Die drei Formen von Autismus
Ab den 1990er-Jahren differenzierte die Wissenschaft drei unterschiedliche Formen von Autismus. Diese Kategorisierung erwies sich in der Praxis als schwierig, da nicht trennscharf abgrenzbar. Heute unterscheidet die Medizin nicht mehr zwischen verschiedenen Subtypen, sondern fasst diese unter dem Begriff Autismus-Spektrum-Störung zusammen. Weil die damit verbundenen Diagnosekriterien der Weltgesundheitsorganisation von 2022 noch nicht überall umgesetzt wurden, sind die «alten» Autismus-Kategorien noch durchaus geläufig.
Frühkindlicher Autismus
Sie gilt als schwerste Form autistischer Störungen.
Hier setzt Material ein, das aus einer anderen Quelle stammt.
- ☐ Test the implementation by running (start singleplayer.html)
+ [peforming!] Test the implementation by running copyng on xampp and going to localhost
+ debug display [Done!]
Betroffene Kinder zeigen ab dem ersten Lebensjahr Einschränkungen in sozialer Kommunikation: Ihre Sprachentwicklung bleibt aus, ist verzögert oder nur bruchstückhaft vorhanden. Auch in der sozialen Interaktion machen sich früh Auffälligkeiten bemerkbar: Blickkontakt, Mimik und Gestik sind reduziert oder werden nicht dazu genutzt, um mit Personen in Beziehung zu treten. Einige Betroffene holen Sprachrückstände auf, andere sprechen noch im Erwachsenenalter nicht.
Zum Störungsbild gehören ausserdem repetitive und stereotype Verhaltensmuster – viele Kinder fallen beispielsweise durch ständiges Wippen mit dem Oberkörper oder Flattern der Hände auf. Typisch ist zudem ein fast zwanghaftes Festhalten an Gewohnheiten. Frühkindlicher Autismus geht häufig mit einer kognitiven Beeinträchtigung einher und wird vor dem dritten Lebensjahr diagnostiziert.
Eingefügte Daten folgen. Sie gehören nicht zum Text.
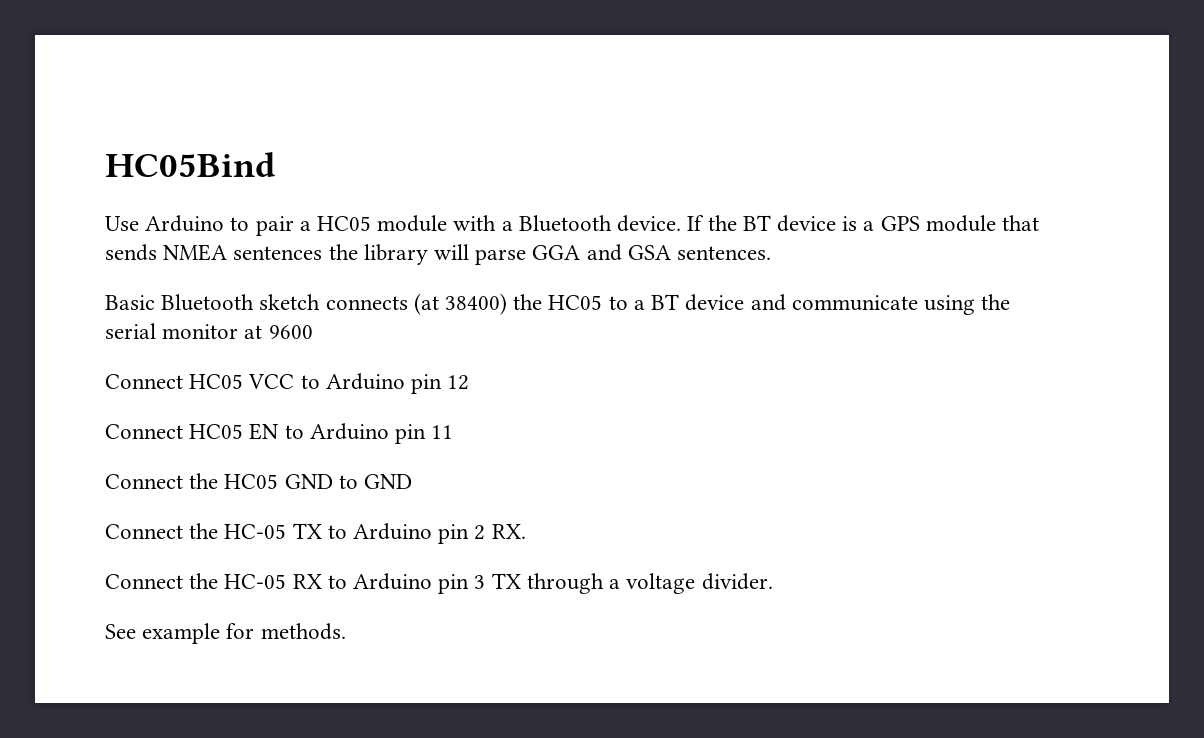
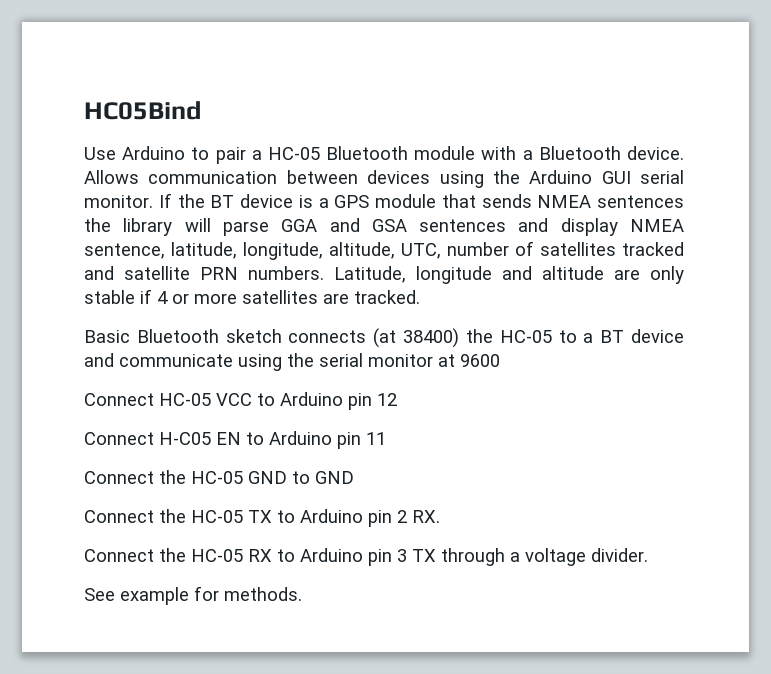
- Use Arduino to pair a HC05 module with a Bluetooth device.
+ Use Arduino to pair a HC-05 Bluetooth module with a Bluetooth device.
+ Allows communication between devices using the Arduino GUI serial monitor.
- If the BT device is a GPS module that sends NMEA sentences the library will parse GGA and GSA sentences.
+ If the BT device is a GPS module that sends NMEA sentences the library will parse GGA and GSA sentences and display NMEA sentence, latitude, longitude, altitude, UTC, number of satellites tracked and satellite PRN numbers. Latitude, longitude and altitude are only stable if 4 or more satellites are tracked.
- Basic Bluetooth sketch connects (at 38400) the HC05 to a BT device and communicate using the serial monitor at 9600
+ Basic Bluetooth sketch connects (at 38400) the HC-05 to a BT device and communicate using the serial monitor at 9600
- Connect HC05 VCC to Arduino pin 12
+ Connect HC-05 VCC to Arduino pin 12
- Connect HC05 EN to Arduino pin 11
+ Connect H-C05 EN to Arduino pin 11
- Connect the HC05 GND to GND
+ Connect the HC-05 GND to GND

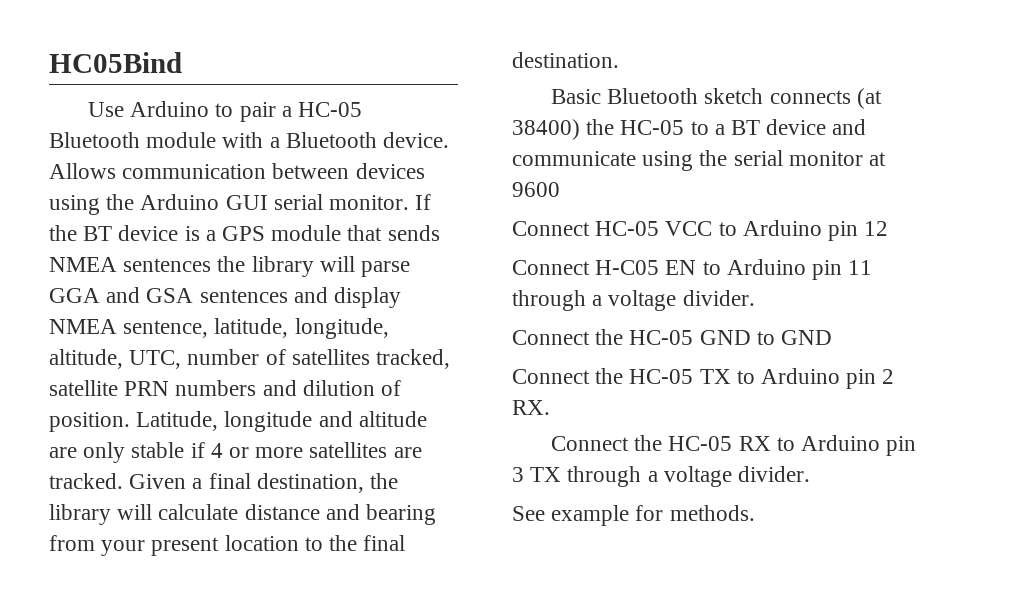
- If the BT device is a GPS module that sends NMEA sentences the library will parse GGA and GSA sentences and display NMEA sentence, latitude, longitude, altitude, UTC, number of satellites tracked and satellite PRN numbers.
+ If the BT device is a GPS module that sends NMEA sentences the library will parse GGA and GSA sentences and display NMEA sentence, latitude, longitude, altitude, UTC, number of satellites tracked, satellite PRN numbers and dilution of position.
+ Given a final destination, the library will calculate distance and bearing from your present location to the final destination.
- Connect H-C05 EN to Arduino pin 11
+ Connect H-C05 EN to Arduino pin 11 through a voltage divider.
Kinder mit Asperger-Syndrom haben Mühe, von Gewohnheiten abzuweichen, und manche von ihnen verfügen über ausgeprägte Sonderinteressen.
Asperger-Syndrom
Auch hier liegen Einschränkungen in sozialer Kommunikation und sozialer Interaktion sowie repetitive, stereotype Verhaltensmuster vor. Jedoch verläuft die sprachliche und kognitive Entwicklung der Betroffenen in den ersten drei Lebensjahren meist unauffällig. Schwierigkeiten äussern sich, wenn sie mehr Zeit mit Gleichaltrigen verbringen, etwa in Kitas oder im Kindergarten. Dort zeigen Kinder mit Asperger-Syndrom oft wenig Interesse an anderen Kindern und haben Mühe, mit diesen in Kontakt zu kommen. Bei gemeinsamen Aktivitäten wirken sie unbeteiligt, in sich gekehrt oder sie ecken an, weil sie nicht auf andere eingehen und auf ihren eigenen Regeln beharren – oder impulsiv reagieren, wenn diese jemand infrage stellt.
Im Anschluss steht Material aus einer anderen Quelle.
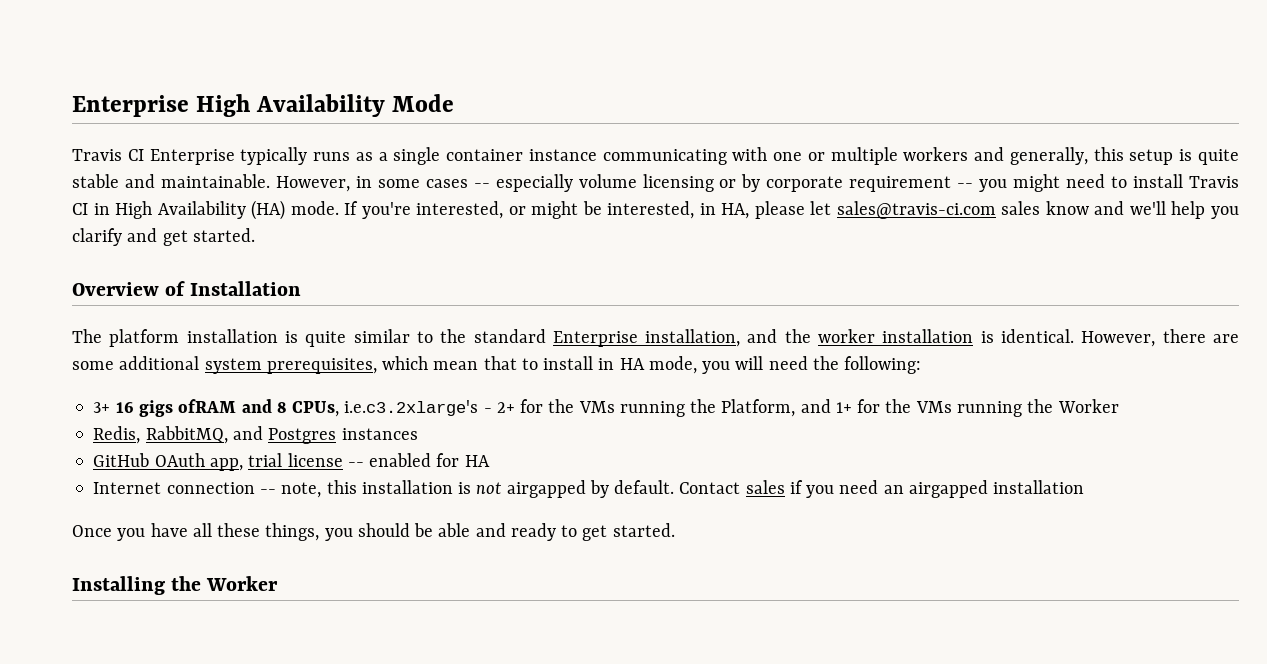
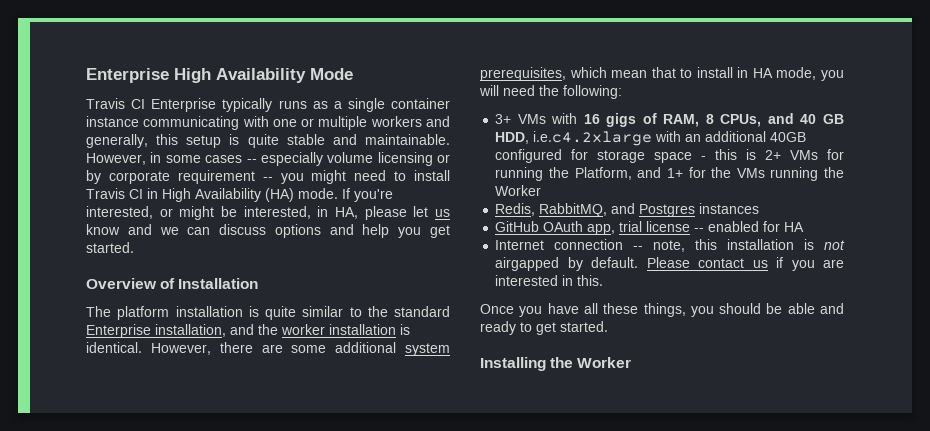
- If you're interested, or might be interested, in HA, please let sales@travis-ci.com sales know and we'll help you clarify and get started.
+ If you're interested, or might be interested, in HA, please let us know and we can discuss options and help you get started.
- 3+ 16 gigs ofRAM and 8 CPUs, i.e.c3.2xlarge's - 2+ for the VMs running the Platform, and 1+ for the VMs running the Worker
+ 3+ VMs with 16 gigs of RAM, 8 CPUs, and 40 GB HDD, i.e.c4.2xlarge with an additional 40GB configured for storage space - this is 2+ VMs for running the Platform, and 1+ for the VMs running the Worker
- Contact sales if you need an airgapped installation
+ Please contact us if you are interested in this.

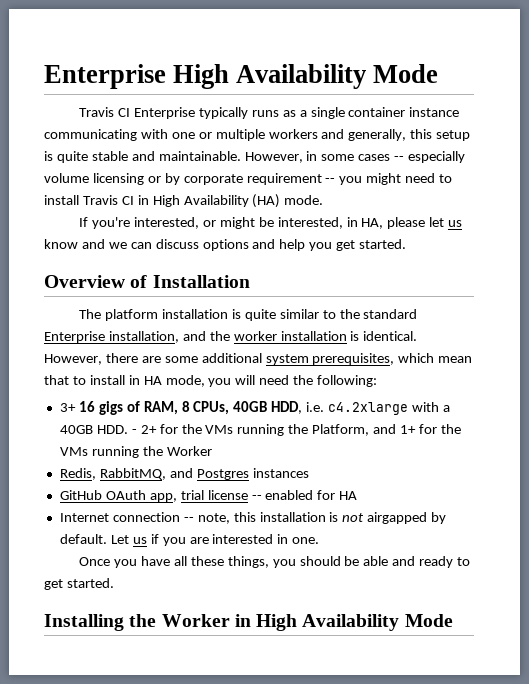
- However, in some cases -- especially volume licensing or by corporate requirement -- you might need to install Travis CI in High Availability (HA) mode. If you're interested, or might be interested, in HA, please let us know and we can discuss options and help you get started.
+ However, in some cases -- especially volume licensing or by corporate requirement -- you might need to install Travis CI in High Availability (HA) mode.
+ If you're interested, or might be interested, in HA, please let us know and we can discuss options and help you get started.
- 3+ VMs with 16 gigs of RAM, 8 CPUs, and 40 GB HDD, i.e.c4.2xlarge with an additional 40GB configured for storage space - this is 2+ VMs for running the Platform, and 1+ for the VMs running the Worker
+ 3+ 16 gigs of RAM, 8 CPUs, 40GB HDD, i.e. c4.2xlarge with a 40GB HDD. - 2+ for the VMs running the Platform, and 1+ for the VMs running the Worker
- Please contact us if you are interested in this.
+ Let us if you are interested in one.
- Installing the Worker
+ Installing the Worker in High Availability Mode

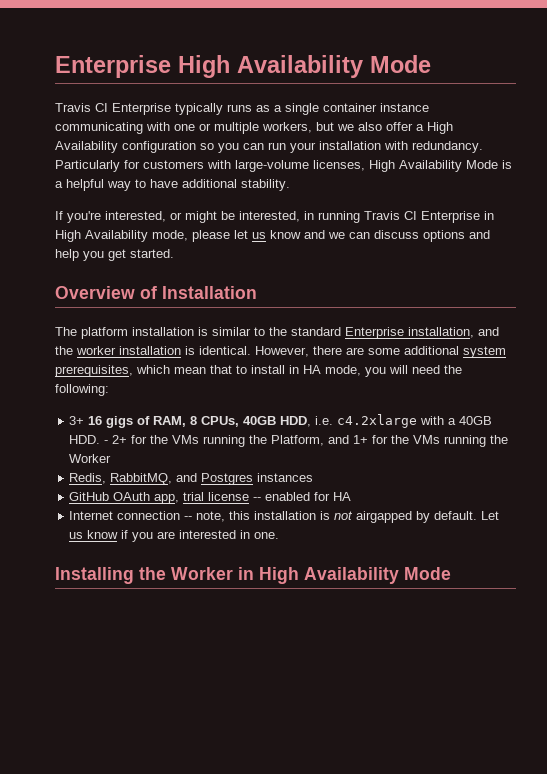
- Travis CI Enterprise typically runs as a single container instance communicating with one or multiple workers and generally, this setup is quite stable and maintainable. However, in some cases -- especially volume licensing or by corporate requirement -- you might need to install Travis CI in High Availability (HA) mode.
+ Travis CI Enterprise typically runs as a single container instance communicating with one or multiple workers, but we also offer a High Availability configuration so you can run your installation with redundancy. Particularly for customers with large-volume licenses, High Availability Mode is a helpful way to have additional stability.
- If you're interested, or might be interested, in HA, please let us know and we can discuss options and help you get started.
+ If you're interested, or might be interested, in running Travis CI Enterprise in High Availability mode, please let us know and we can discuss options and help you get started.
- The platform installation is quite similar to the standard Enterprise installation, and the worker installation is identical.
+ The platform installation is similar to the standard Enterprise installation, and the worker installation is identical.
- Let us if you are interested in one.
+ Let us know if you are interested in one.
- Once you have all these things, you should be able and ready to get started.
In der Kommunikation mit ihnen kommt es oft zu Missverständnissen: Nebst dem wörtlichen Sprachverständnis, das für viele typisch ist, haben manche eine monotone oder pedantische Sprechart. Auch Kinder mit Asperger-Syndrom haben Mühe, von Gewohnheiten abzuweichen, und manche von ihnen verfügen über ausgeprägte Sonderinteressen, die für ihr Alter und ihren sozialen Kontext untypisch sind.
Atypischer Autismus
Dieser wird in der Praxis unterschiedlich gedeutet: Während manche Fachpersonen den Begriff so auslegen, dass nicht in allen drei Referenzbereichen – soziale Kommunikation, soziale Interaktion sowie repetitive, stereotype Verhaltensmuster – Auffälligkeiten vorliegen oder diese erst später auftreten, assoziieren andere ihn mit besonders schweren Intelligenzbeeinträchtigungen.